U.S. Web Design Standards: Created open-source UI components for consistent federal website experiences16.

dawnerd · a year ago
They took the first url offline already. Elons boys working fast.
adamisom · a year ago
yeah this agency is kinda what I imagined DOGE was created to be. alas now I am just confused
viccis · a year ago
The purpose of a system is what it does. DOGE was created to facilitate kleptocracy.
jasonpbecker · a year ago
The people in charge are intentionally ignorant of things that _already exist in government_, like the OIG, 18F/USDS, etc. And since their actual goal is to slash and burn the government so that it's literally unable to function, thus justifying its total collapse since it no longer has capacity, they have to take out the people who actually look for corruption, look into social security fraud, improve government technology systems, etc who would see through and call this shit out.

It's never been about making government more effect or efficient-- it's the managerial equivalent of the "starve the beast" mentality.

micromacrofoot · a year ago
it's because DOGE is full of sycophants and 18F wasn't, that's the whole thing
omnivore · a year ago
This thing was always underutilized even by the last 2 administrations. For all of the purported DOGE savings, these folks actually legitimately saved money from agencies, which is why big contractor shops were so opposed.
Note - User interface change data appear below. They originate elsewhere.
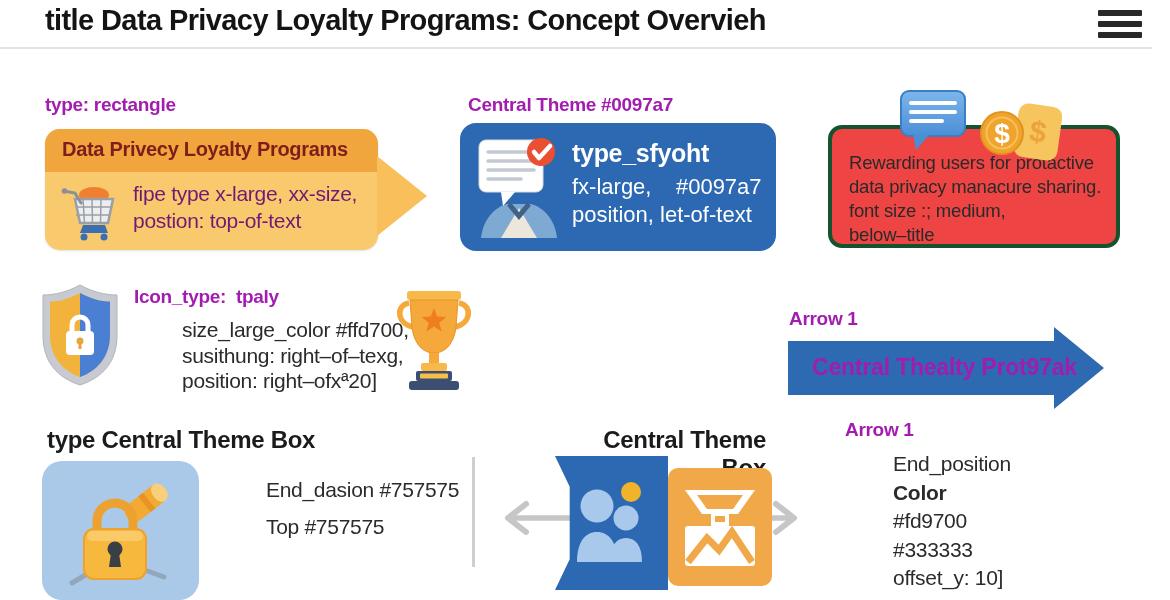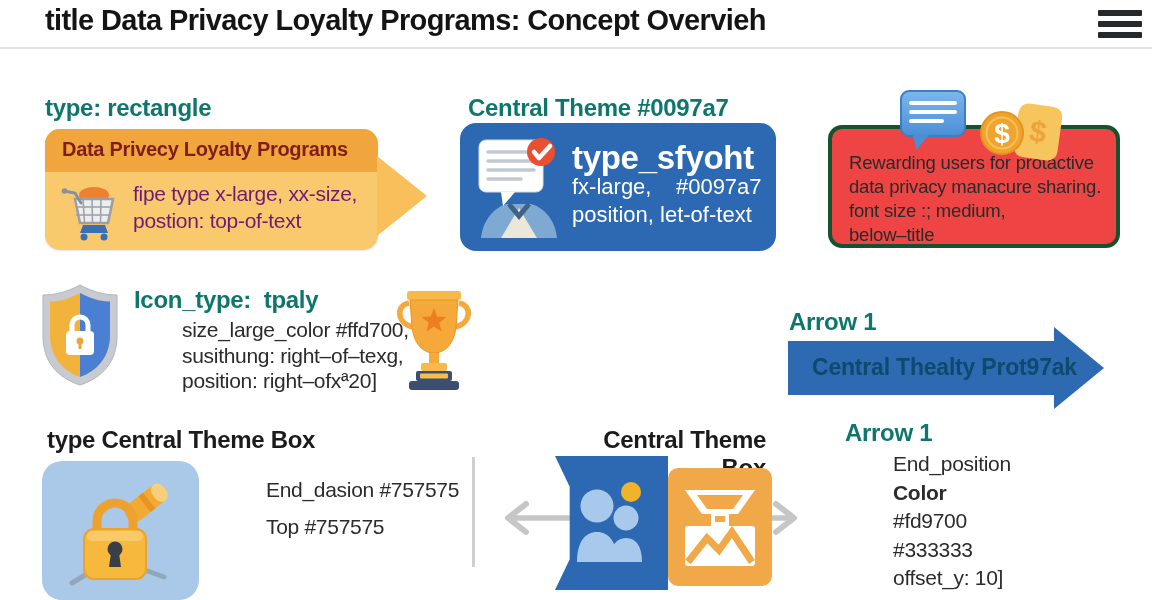"type: rectangle" .sec-heading { color: #0f766e -> #a21caf; font-size: 24px -> 19px }
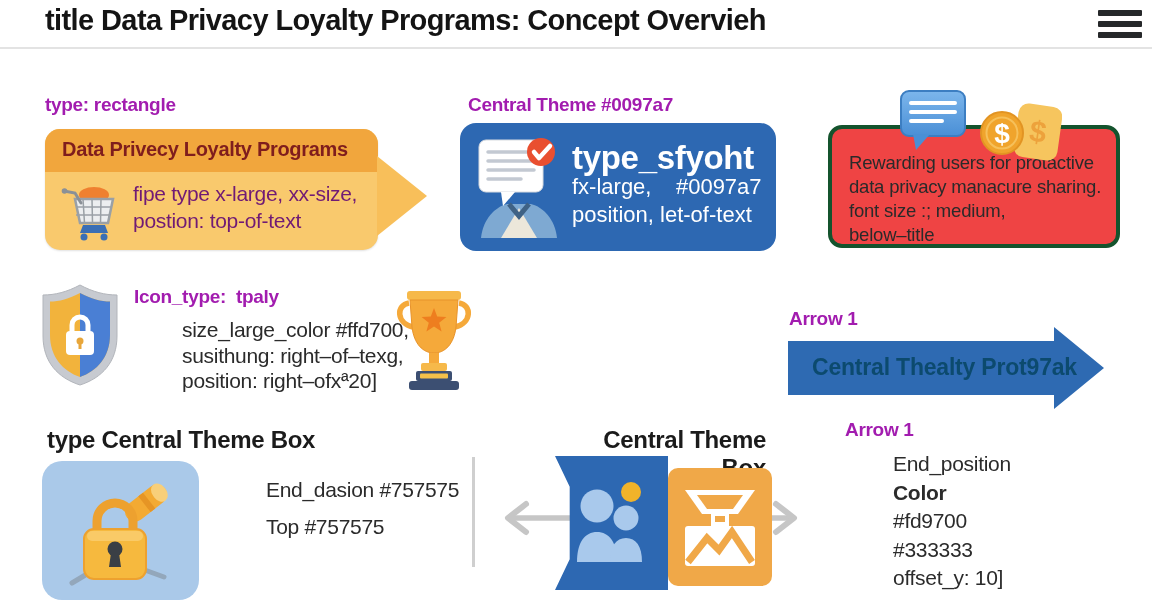"type_sfyoht" .bb-title { font-size: 33px -> 25px }
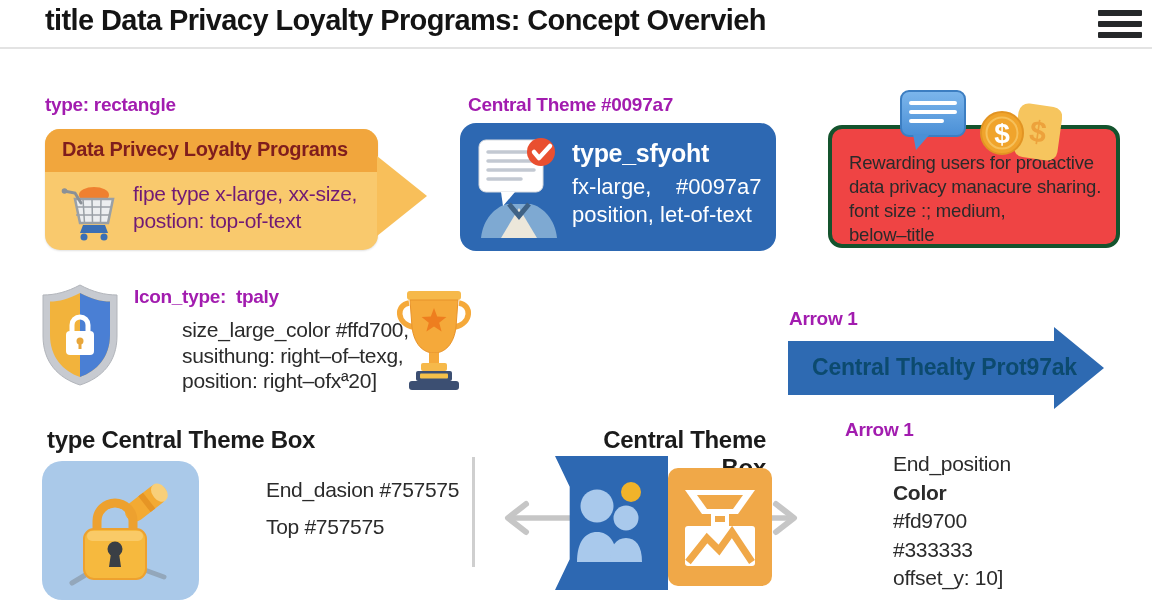"Central Thealty Prot97ak" .arrow1-label { color: #0c4a6e -> #a21caf }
They didn't take Congressional appropriations and charged agencies for work, but couldn't just go to agencies and pitch business, they had to be reached out to.

Can't imagine how much better the thing had been if it'd been allowed to fully blossom, but given all the stuff they deal with it, it wasn't perfect but it was a really good experiment.

cushychicken · a year ago
Why couldn’t they go out and pitch their services to agencies?
pclmulqdq · a year ago
USDS has been co-opted and they don't want competition. I would expect nothing less. 18F and USDS used to have some very smart, dedicated people, and it's sad to see these agencies go this way.
vvpan · a year ago
New York Times wrote [1] a pretty extensive expose on how the government takeover has happened. Basically Musk started infiltrating the government with his agents a couple of years ago so by the time inauguration happened he had access to all the passwords. I am not sure which laws were broken but if they were I hope the administration that comes in 2029 will not overlook these people's contribution.

[1] https://archive.ph/oJRrI

physhster · a year ago
It's somewhat interesting that the NYT acts all outraged while the refused to report on the orange guy's numerous conflicts of interest/crimes/dubious connections, and all out penchant for fascism before the election...
faitswulff · a year ago
Can’t shill outrage without something to be outraged about
khazhoux · a year ago
How do you figure? I saw plenty of coverage. What did they miss?
rc_mob · a year ago
> I hope the administration that comes in 2029 will not overlook these people's contribution.

if we leave the current crop of democrats in place, they will overlook it. current democrat leadership is spineless and useless

Dead Comment

gigatexal · a year ago
We need to help our 18F friends find work and get back on their feet. Open up your teams, your HR hiring processes, and let’s help these folks.
gigatexal · a year ago
Who would downvote this?
hypothesis · a year ago
Same brigade who flags all those topics above hostile government takeover?
recursive · a year ago
Someone who thinks it's off topic or doesn't contribute I guess.